Similar to 3D game engines, GLib handles most rendering for you. However, they may be a good reason to override the default drawing behaviour, especially considering GLib’s infancy. For example, there is virtually no support for scrolling levels.

It is easiest to override sprite drawing, and we handle that first.

If you’ve seen the code for GLib, you would have noticed that the Sprite class has two methods for drawing: render and draw. Render draws the current image, if any, and then calls draw. The draw method is blank, and acts as the hook for overriding. Simply override the draw method for any custom code.
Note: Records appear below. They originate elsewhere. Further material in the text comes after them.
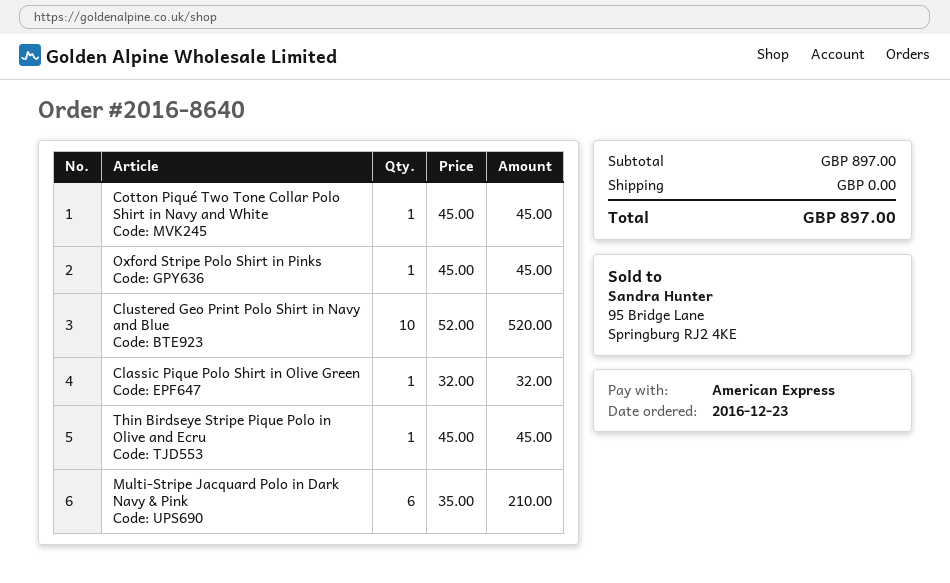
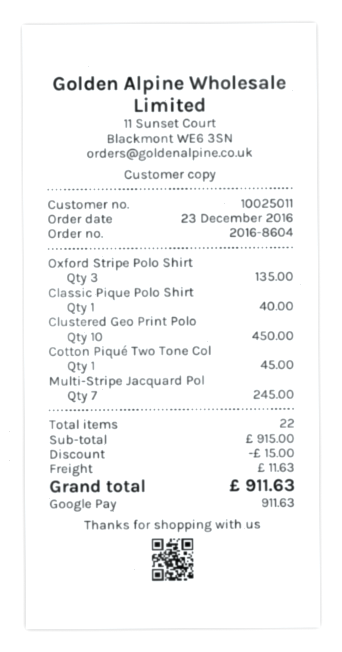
order number: 2016-8640 -> 2016-8604
payment method: American Express -> Google Pay
Oxford Stripe Polo Shirt in Pinks: 1 for 45.00 -> 3 for 135.00
Clustered Geo Print Polo Shirt in Navy and Blue: 10 for 520.00 -> 10 for 450.00
Classic Pique Polo Shirt in Olive Green: 1 for 32.00 -> 1 for 40.00
Thin Birdseye Stripe Pique Polo in Olive and Ecru: 1 for 45.00 -> none
Multi-Stripe Jacquard Polo in Dark Navy & Pink: 6 for 210.00 -> 7 for 245.00
subtotal: 897.00 -> 915.00
discount: none -> 15.00
shipping: 0.00 -> 11.63
total: 897.00 -> 911.63

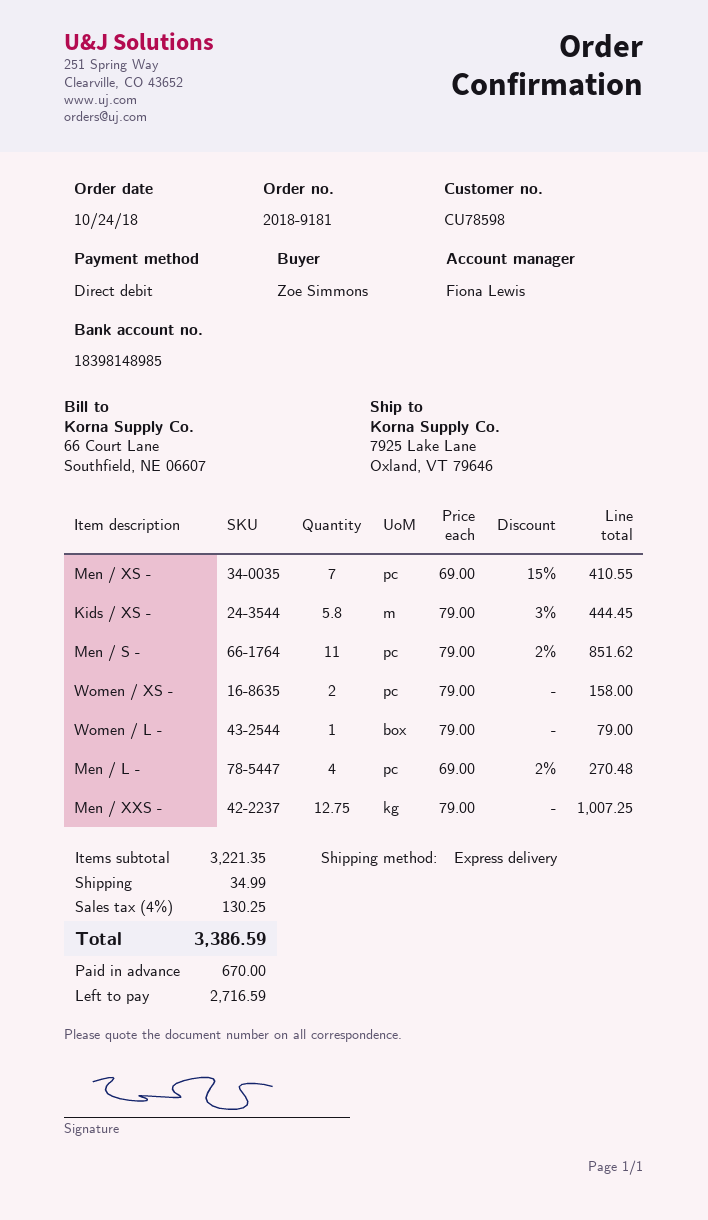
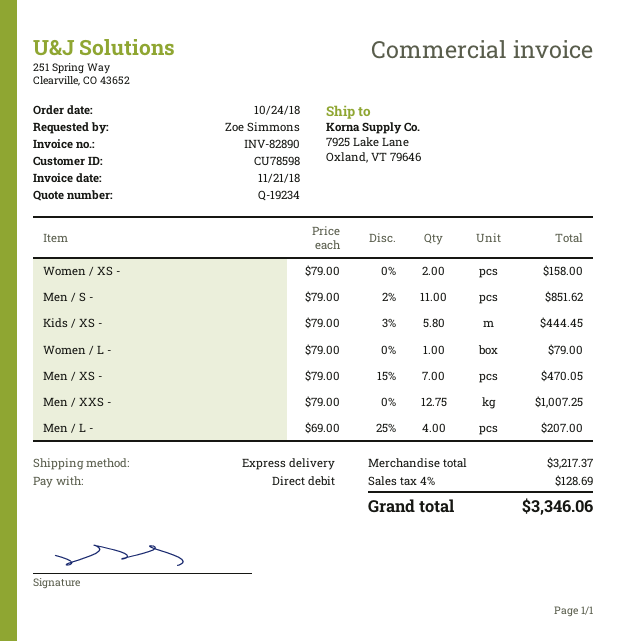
Men / XS -: 7 x 69.00 - 15% = 410.55 -> 7 x 79.00 - 15% = 470.05
Men / L -: 4 x 69.00 - 2% = 270.48 -> 4 x 69.00 - 25% = 207.00
subtotal: 3221.35 -> 3217.37
shipping: 34.99 -> none
tax: 4% = 130.25 -> 4% = 128.69
total: 3386.59 -> 3346.06

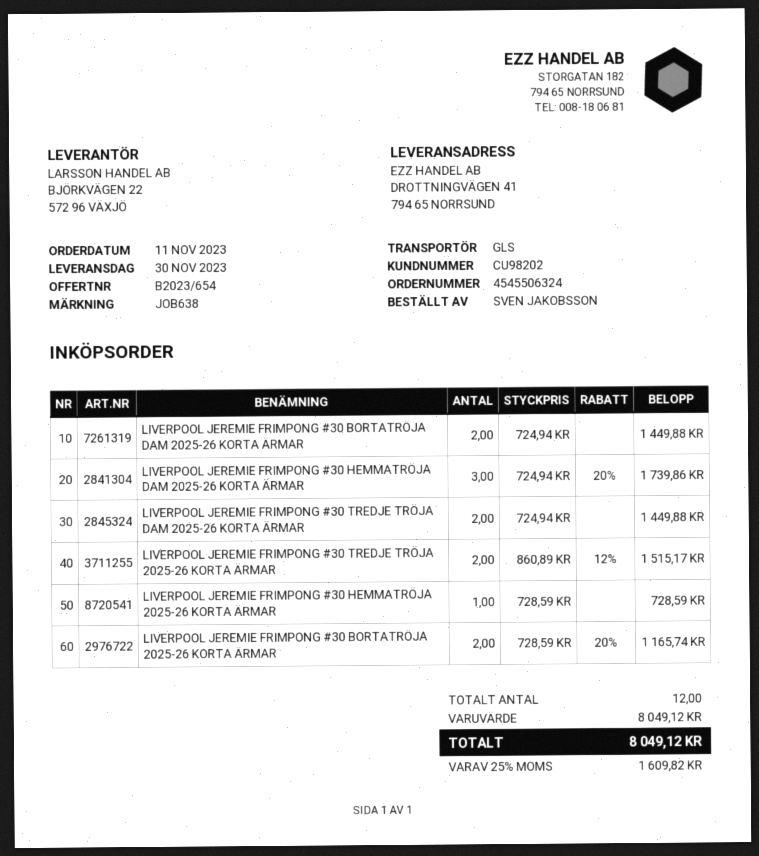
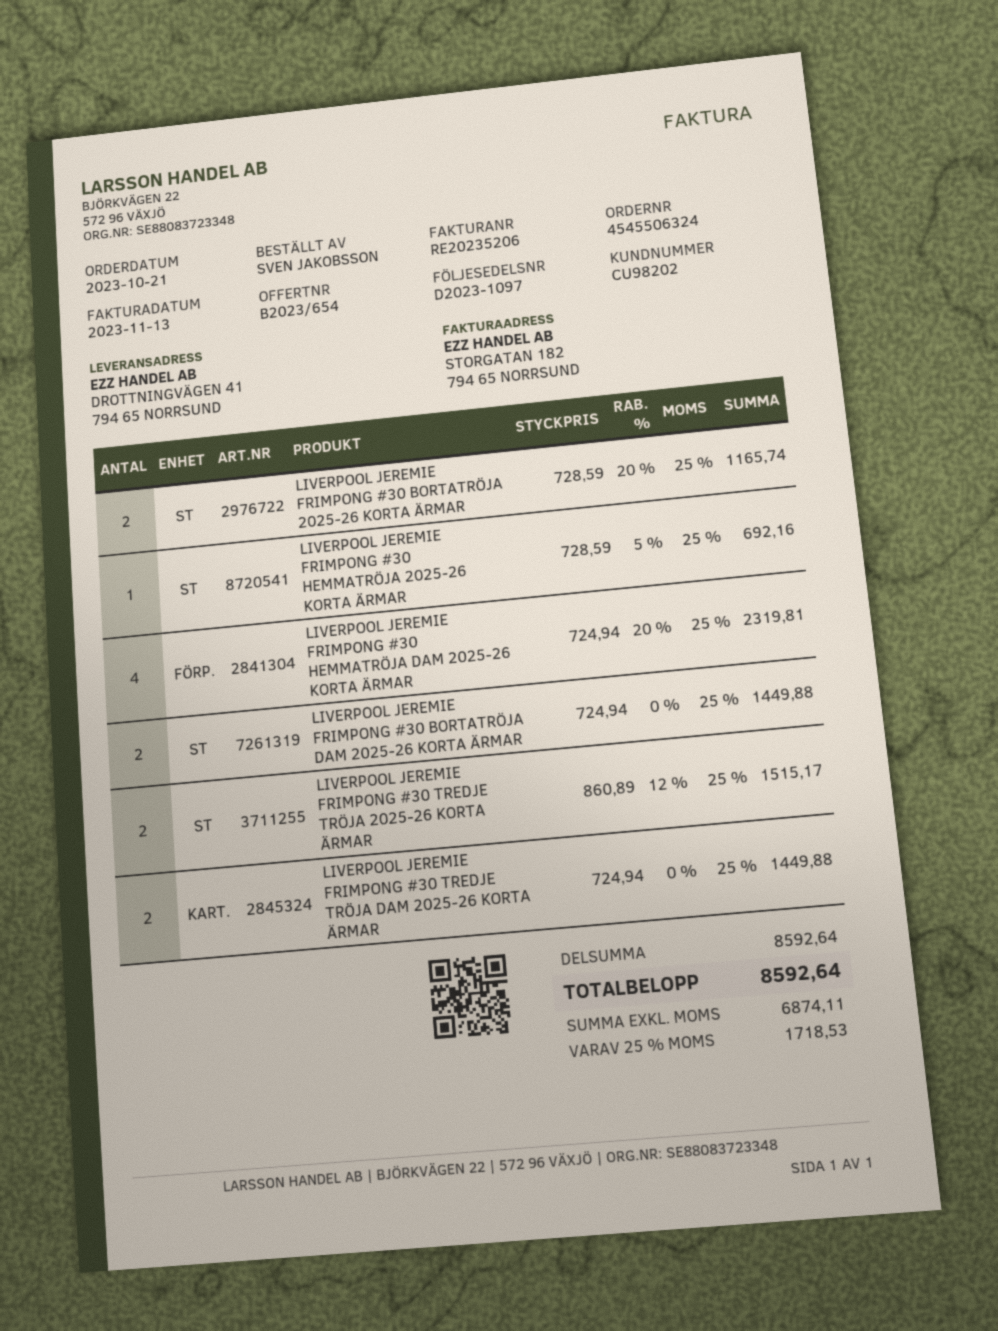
order date: 2023-11-11 -> 2023-10-21
LIVERPOOL JEREMIE FRIMPONG #30 HEMMATRÖJA DAM 2025-26 KORTA ÄRMAR: 3 x 724.94 - 20% = 1739.86 -> 4 x 724.94 - 20% = 2319.81
LIVERPOOL JEREMIE FRIMPONG #30 HEMMATRÖJA 2025-26 KORTA ÄRMAR: 1 x 728.59 = 728.59 -> 1 x 728.59 - 5% = 692.16
subtotal: 8049.12 -> 8592.64
tax: 25% = 1609.82 -> 25% = 1718.53
total: 8049.12 -> 8592.64

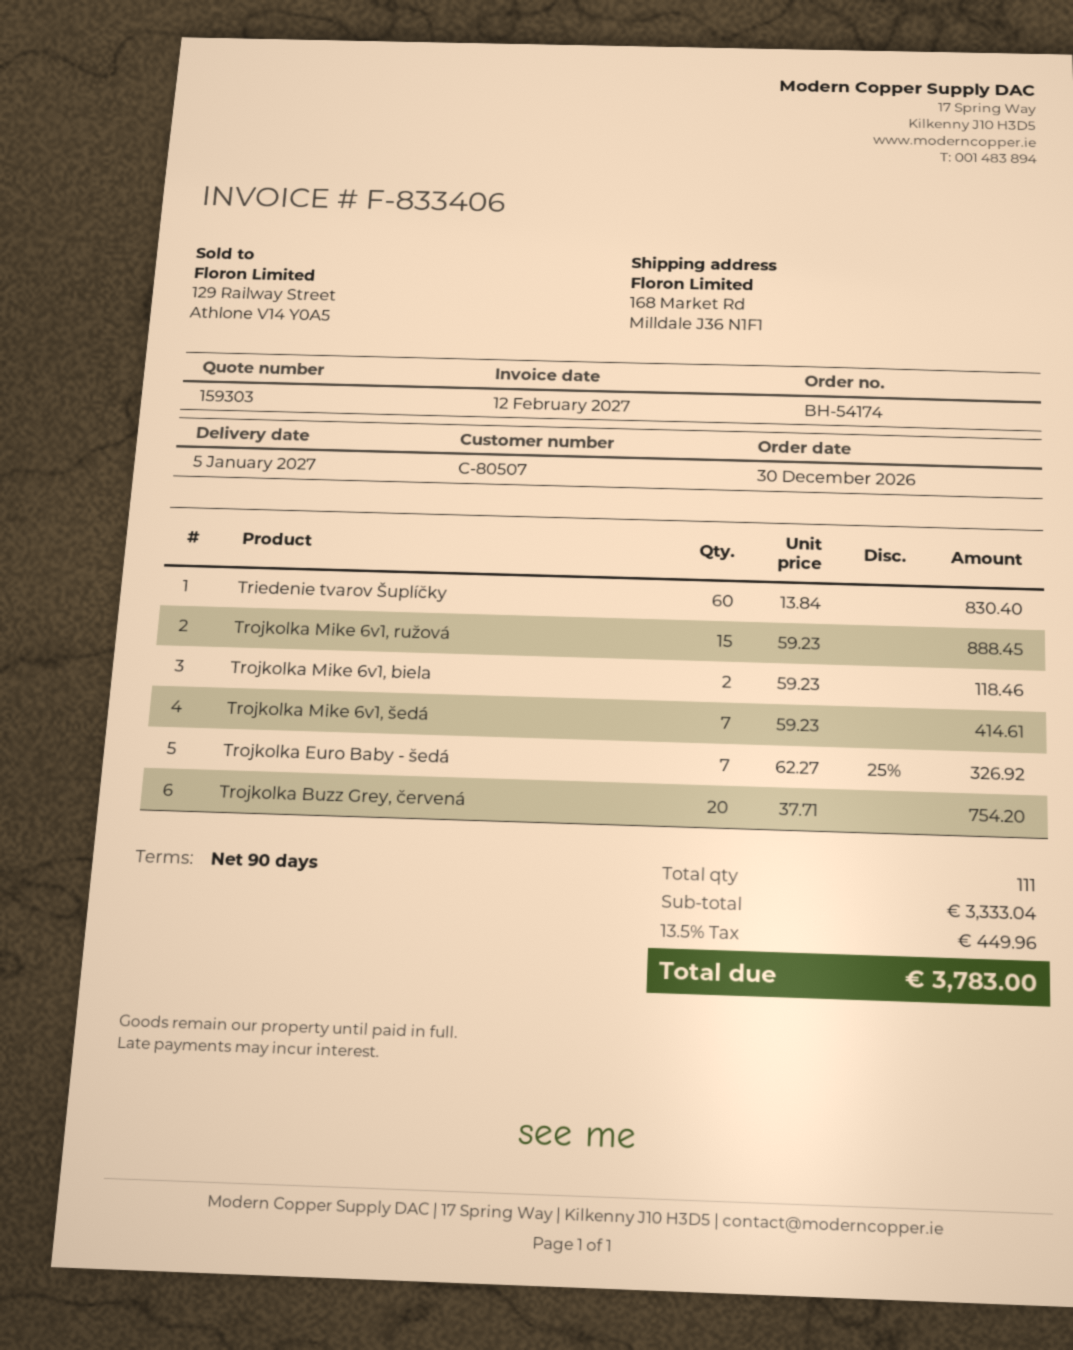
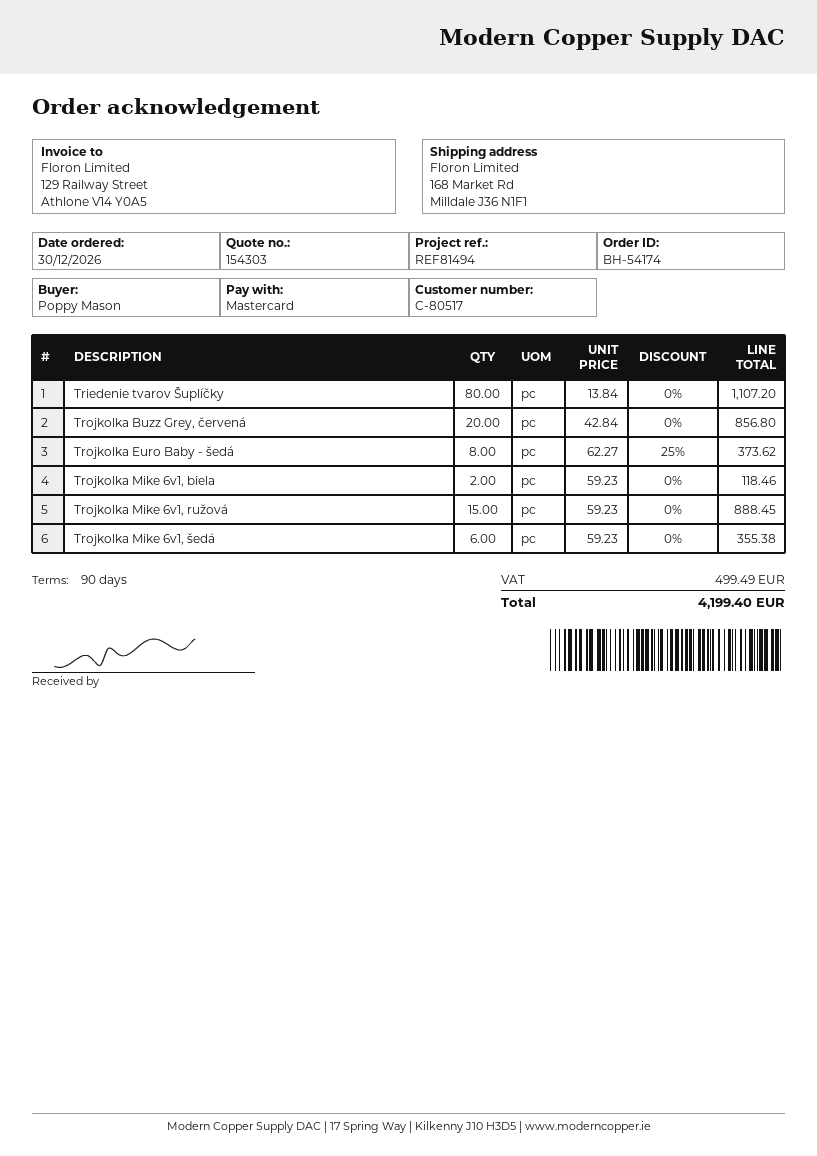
quote number: 159303 -> 154303
customer number: C-80507 -> C-80517
Triedenie tvarov Šuplíčky: 60 x 13.84 = 830.40 -> 80 x 13.84 = 1107.20
Trojkolka Mike 6v1, šedá: 7 x 59.23 = 414.61 -> 6 x 59.23 = 355.38
Trojkolka Euro Baby - šedá: 7 x 62.27 - 25% = 326.92 -> 8 x 62.27 - 25% = 373.62
Trojkolka Buzz Grey, červená: 20 x 37.71 = 754.20 -> 20 x 42.84 = 856.80
tax: 449.96 -> 499.49
total: 3783.00 -> 4199.40

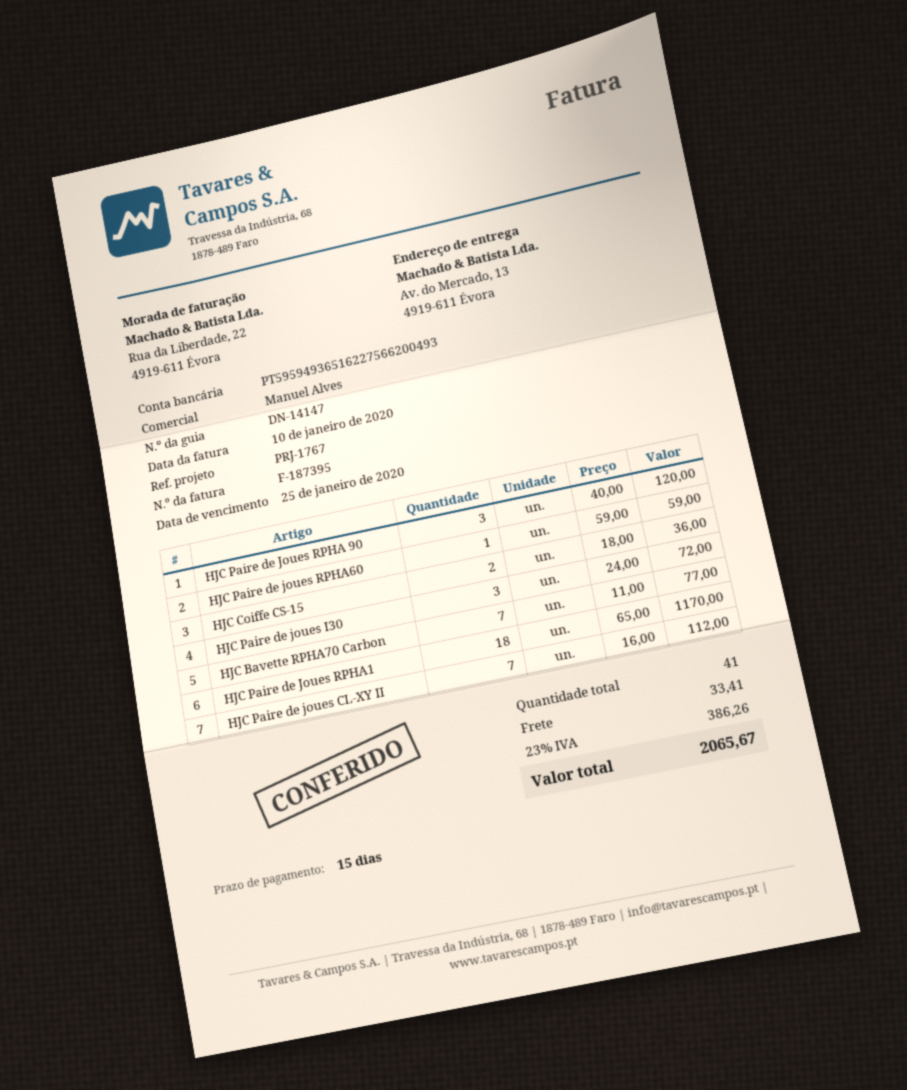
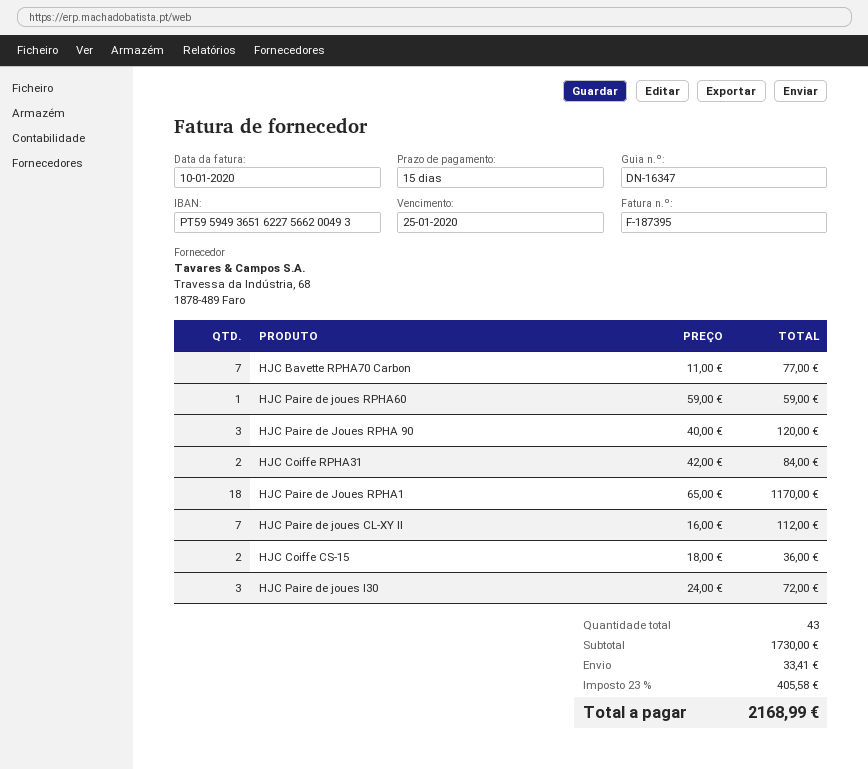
delivery note number: DN-14147 -> DN-16347
HJC Coiffe RPHA31: none -> 2 x 42.00 = 84.00
total quantity: 41 -> 43
tax: 23% = 386.26 -> 23% = 405.58
total: 2065.67 -> 2168.99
Draw takes a single parameter, a Graphics object you can safely downcast to a Graphics2D object.

We now look at the steps in the drawing process and discuss the methods of overriding them.

  1. First, a background color (A java.awt.Color object) is drawn across the screen. This step can only be skipped, call the setBackgroundColor method of the Screen object with parameter null.
  2. A background image (A java.awt.image.BufferedImage object) is drawn. This also can only be skipped, by calling setBackground(null) on the Screen object.
  3. The world is then drawn, using the world object. This can also be only skipped, by calling super.world=null; in the subclass, or setWorld(null) on the object.
  4. The game object’s preDraw() method is called. This method accepts a Graphics object, and can be used for all custom drawing.
  5. All sprites are drawn. This step can only be skipped, but each sprite can have custom rendering as discussed earlier.